- Cover art by Carl Critchlow
- Developer: Andrew Spencer Studios
- Publisher: Psygnosis
- Director: Andrew Spencer
- Producer: Greg Duddle
- Designer: Andrew Spencer
- Programmer: Andrew Spencer
- Writer: Alain Maindron
- Platforms: MS-DOS, Windows
- Release: EU: 1994; NA: 1997;
- Genre: Survival horror
- Mode: Single-player

= Ecstatica =

1994 video game

Ečstatica is a survival horror game for MS-DOS developed by British team Andrew Spencer Studios and released by Psygnosis in 1994. It was followed by a sequel, Ecstatica II, in 1997.

==Gameplay==
The gameplay is from a third-person perspective with viewing angles changing automatically. The player has the option of choosing either a male or female character. The player has the ability to sneak, walk or run in different directions. The character may carry two items—one item with each hand. Throughout the game, the character is under constant threat from demons. They must fight with the demons using various moves — this adds some elements of a fighting game. In addition to action and adventure elements, the game also contains moments of black and crude humor.

==Plot==
The setting is in Northern Europe in 928 AD. A traveler (the player) comes upon a town named Tirich hoping to find food and shelter. However, the town appears to be invaded by demons. The traveler must help the townspeople and lift the curse from the town by freeing the young sorceress Ečstatica from her possession.

==Development==
Initially developer Andrew Spencer Studios consisted of just Andrew Spencer himself, who spent years single-handedly creating the game engine used by Ecstatica. The team expanded to two people for the remainder of development: Spencer and film animation expert Alain Maindron.

The game uses a unique type of ellipsoid graphics to display characters. Each character is made of ellipsoids approximating different parts of the body. Some elements of the environments, such as the trees and the shrubs, are also constructed in ellipsoids. This gave the game a unique aesthetic, as it looked much less angular than other more conventional polygon-based games at the time. Andrew Spencer explained, "The main advantage is the organic-looking characters. Triangles tend to make hard, robotic-looking figures, whereas ellipsoids can be used to create more rounded, human alternatives. Ellipsoids can also be more efficient because you can make a much better looking character out of fewer shapes."

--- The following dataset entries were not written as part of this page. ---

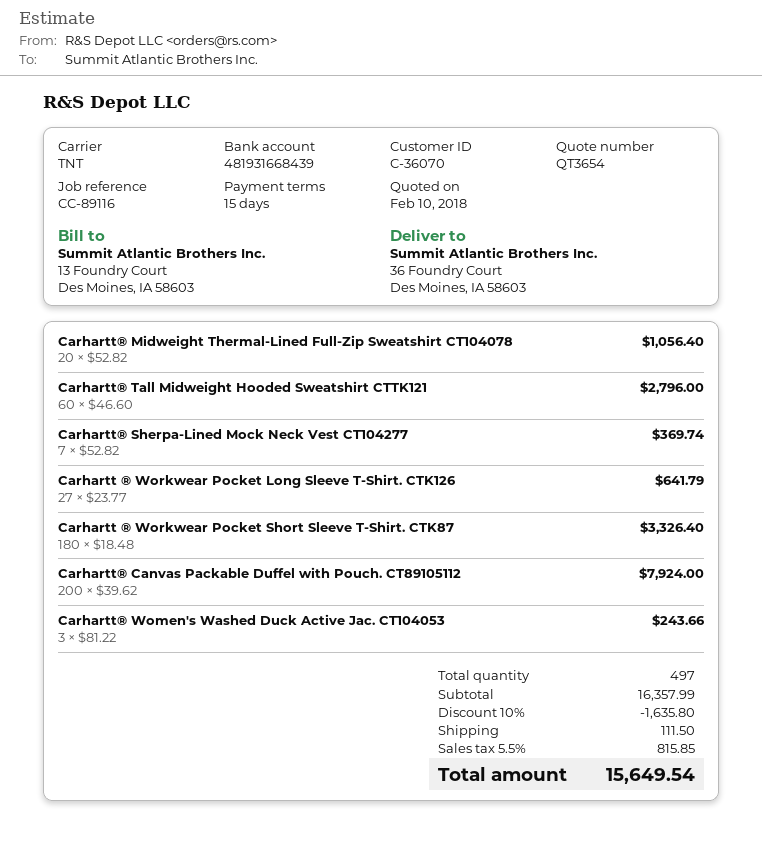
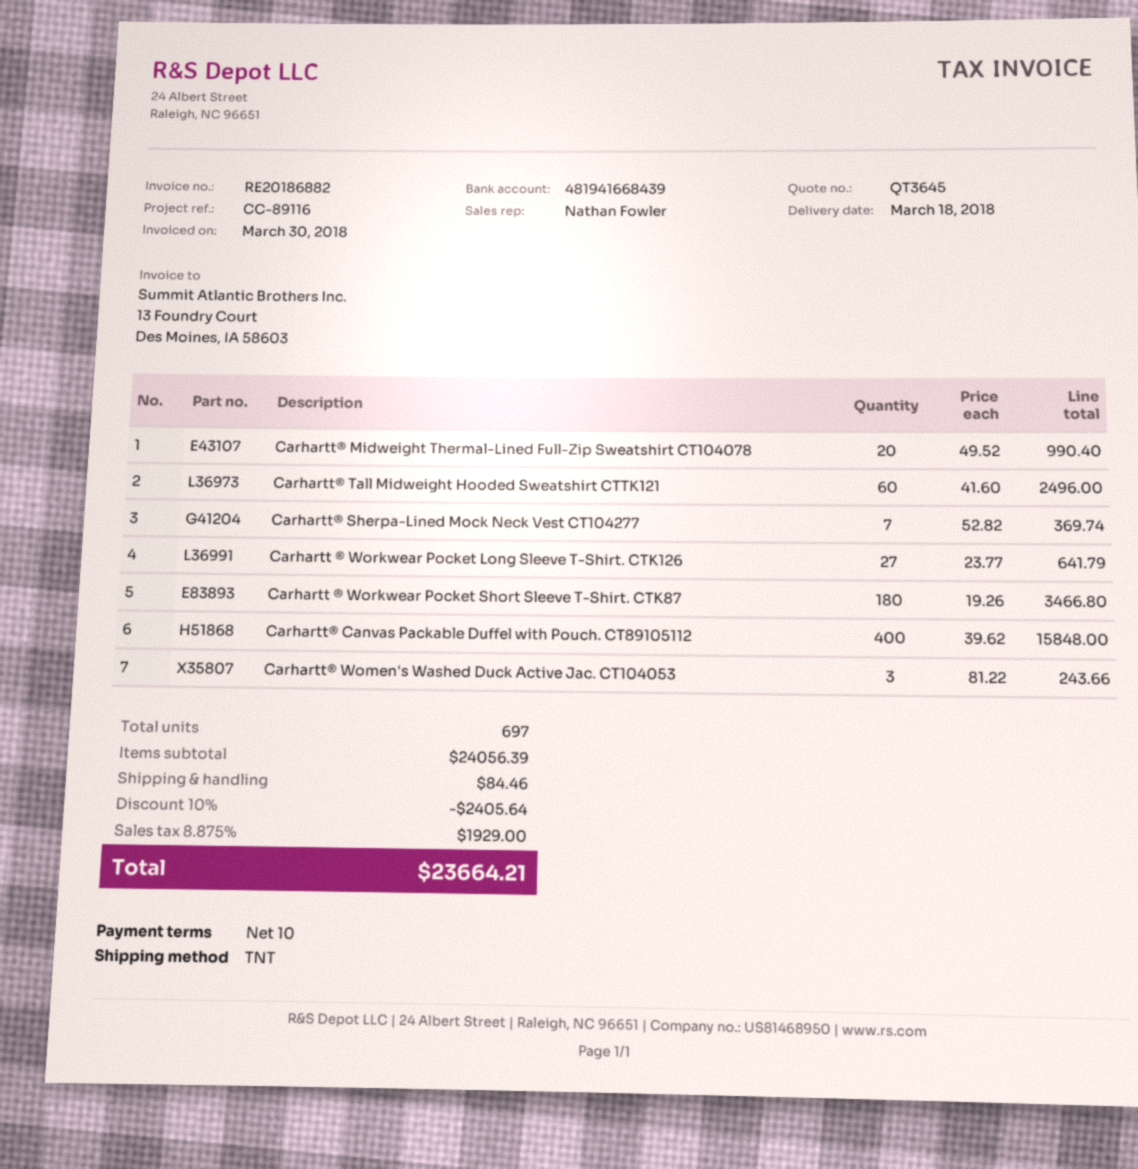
quote number: QT3654 -> QT3645
payment terms: 15 days -> 10 days
bank account: 481931668439 -> 481941668439
Carhartt® Midweight Thermal-Lined Full-Zip Sweatshirt CT104078: 20 x 52.82 = 1056.40 -> 20 x 49.52 = 990.40
Carhartt® Tall Midweight Hooded Sweatshirt CTTK121: 60 x 46.60 = 2796.00 -> 60 x 41.60 = 2496.00
Carhartt ® Workwear Pocket Short Sleeve T-Shirt. CTK87: 180 x 18.48 = 3326.40 -> 180 x 19.26 = 3466.80
Carhartt® Canvas Packable Duffel with Pouch. CT89105112: 200 x 39.62 = 7924.00 -> 400 x 39.62 = 15848.00
total quantity: 497 -> 697
subtotal: 16357.99 -> 24056.39
discount: 10% = 1635.80 -> 10% = 2405.64
shipping: 111.50 -> 84.46
tax: 5.5% = 815.85 -> 8.875% = 1929.00
total: 15649.54 -> 23664.21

The game has been improved during Ecstatica II development, with some important fixes like better tank controls and high resolution pre-render backgrounds at 640x480. This version also introduced some graphical glitches in some pre-render background and software rendering.

==Reception==

James V. Trunzo reviewed Ecstatica in White Wolf Inphobia #55 (May, 1995), rating it a 2 out of 5 and stated that "The world of Ecstatica is indeed surrealistic. That much has been achieved. And as noted, there's a very cool story lurking somewhere behind the unplayable interface, but I'm giving up on finishing it."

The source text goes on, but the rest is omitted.